Wir müssen leider feststellen, dass gerade Kinderpornographie im Internet ein Massenphänomen geworden ist. Hier findet viel im Schutz der Anonymität des Netzes statt. Es gibt hier Fälle, die uns aufhorchen lassen müssen: Im Jahr 2008 zum Beispiel hat die bayerische Polizei umfassende Ermittlungen gegen einen Pädophilen-Ring begonnen. Dabei wurden fast 1000 Personen festgenommen, 1000 Computer und 45.000 Datenträger mit 1800 Filmen sichergestellt. Wie sich herausstellte, wurde einer dieser Filme 48.000-mal heruntergeladen – in 7500 Fällen kamen die Nutzer aus Deutschland. 987 Nutzer, also gerade einmal 13 Prozent, konnten ermittelt werden. Der Rest konnte mangels gespeicherter Verbindungsdaten nicht zurückverfolgt werden.  
Es ist erschreckend, wenn sich Polizei und Staatsanwälte nicht mehr in der Lage sehen, den sexuellen Missbrauch von Kindern wirkungsvoll bekämpfen zu können. Wir dürfen angesichts der Datenflut und der Überlastung der ermittelnden Behörden nicht kapitulieren, im Gegenteil. Wir müssen ihnen alle Möglichkeiten geben, diese widerlichen Verbrechen auch bekämpfen zu können.
Die Edathy-Affäre hat deutlich gezeigt, wie Fälle dieser Art aufgrund des hohen Ermittlungsaufwands und der schweren Beweislage oftmals in der Praxis enden. Es kann nicht sein, dass Ermittlungserfolge gerade im Bereich der Kinderpornographie davon abhängig sind, welcher Telekommunikationsanbieter Verbindungsdaten überhaupt und, wenn Ja, wie lange speichert.“  

Zum Hintergrund:
Bei der heute im Bundestag beschlossenen Vorratsdatenspeicherung werden keine Kommunikationsinhalte gespeichert, sondern nur die Verbindungsdaten, also wer mit wem Kontakt hatte. Außerdem sollen Ermittlungsbehörden nur bei der Aufklärung von schweren Straftaten auf die gespeicherten Daten zurückgreifen dürfen, und zwar nur nach einer richterlichen Anordnung.

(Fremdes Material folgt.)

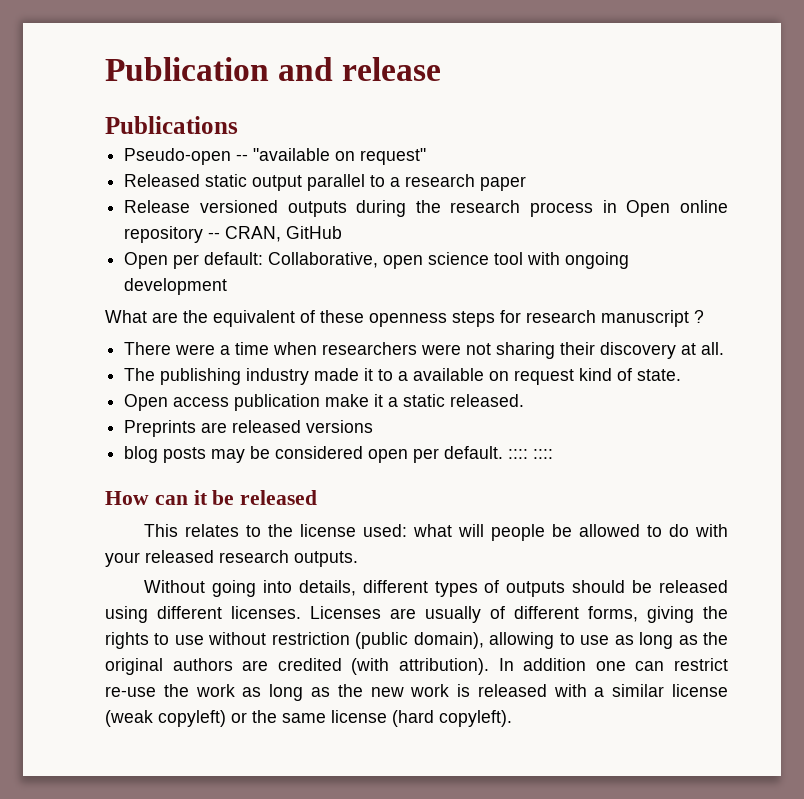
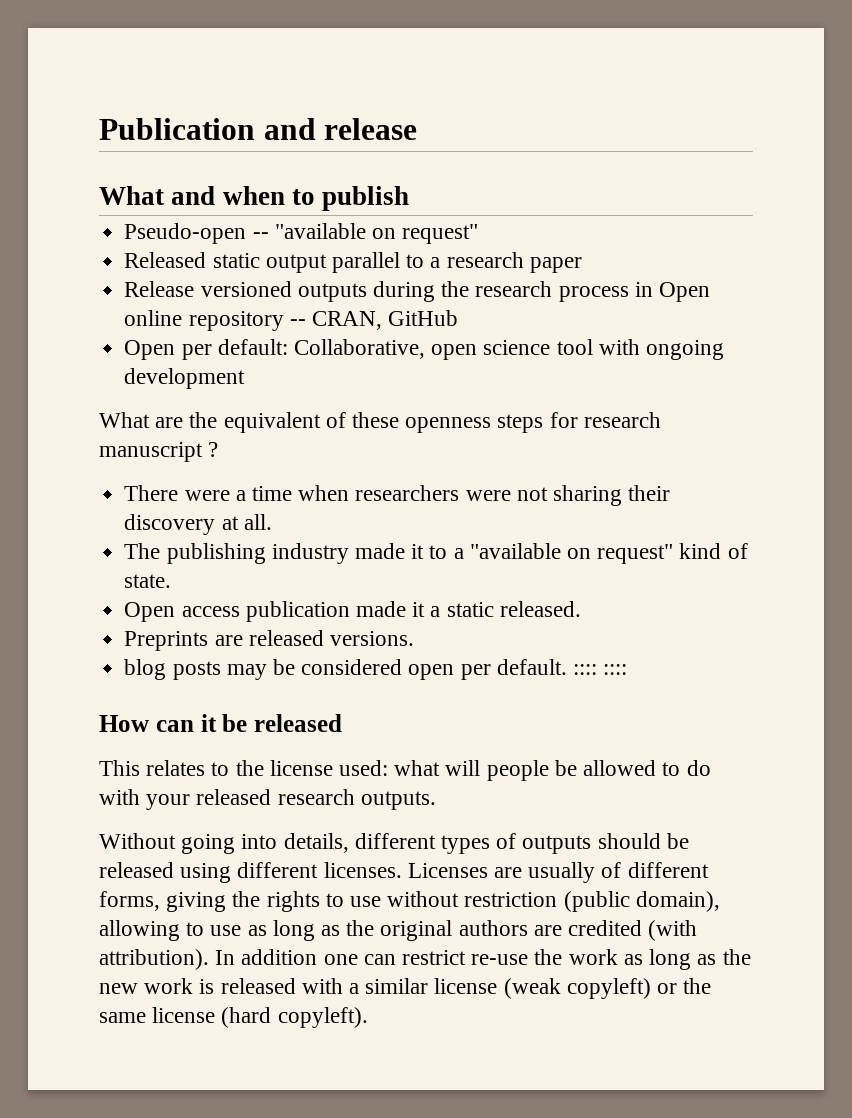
- Publications
+ What and when to publish
- The publishing industry made it to a available on request kind of state.
+ The publishing industry made it to a "available on request" kind of state.
- Open access publication make it a static released.
+ Open access publication made it a static released.
- Preprints are released versions
+ Preprints are released versions.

Die Telekommunikationsunternehmen müssen künftig die Telefon- und Internetverbindungsdaten zehn Wochen lang speichern. Dazu gehören die Rufnummern der beteiligten Anschlüsse, Zeitpunkt und Dauer der Anrufe sowie die IP-Adressen von Computern. E-Mails sind aber ausgenommen. Für die Standortdaten, die bei Handy-Gesprächen anfallen, gilt eine verkürzte Speicherfrist von vier Wochen.